Change detection outputs

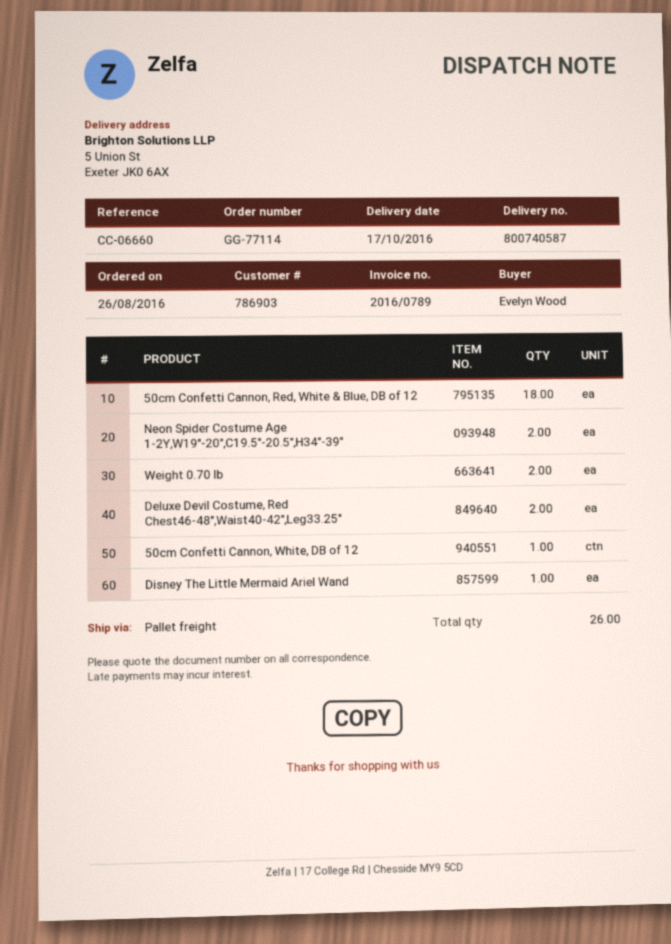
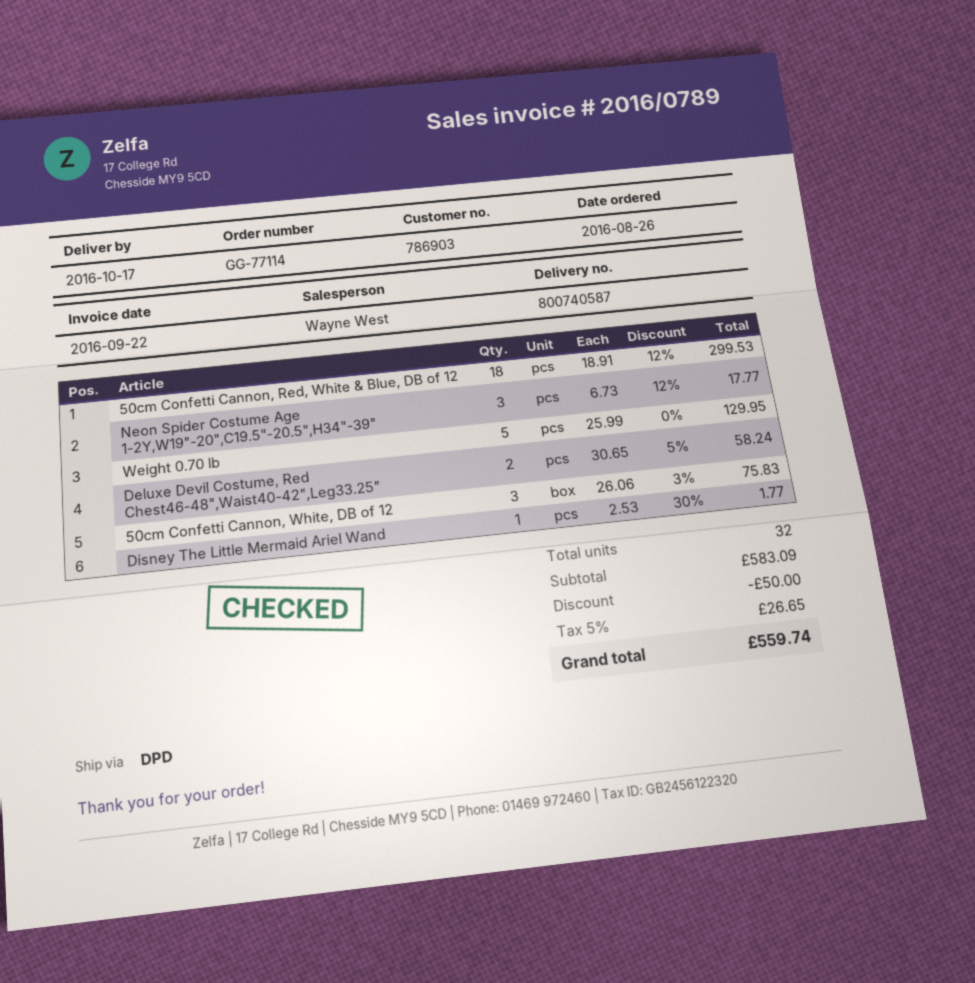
shipping method: pallet freight -> DPD
Neon Spider Costume Age 1-2Y,W19"-20",C19.5"-20.5",H34"-39": 2 -> 3
Weight 0.70 lb: 2 -> 5
50cm Confetti Cannon, White, DB of 12: 1 -> 3
total quantity: 26 -> 32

• _Assigned task_:
In the copy, include no pictures; transcribe every record above verbatim.

• _Answer box_:
shipping method: pallet freight -> DPD
Neon Spider Costume Age 1-2Y,W19"-20",C19.5"-20.5",H34"-39": 2 -> 3
Weight 0.70 lb: 2 -> 5
50cm Confetti Cannon, White, DB of 12: 1 -> 3
total quantity: 26 -> 32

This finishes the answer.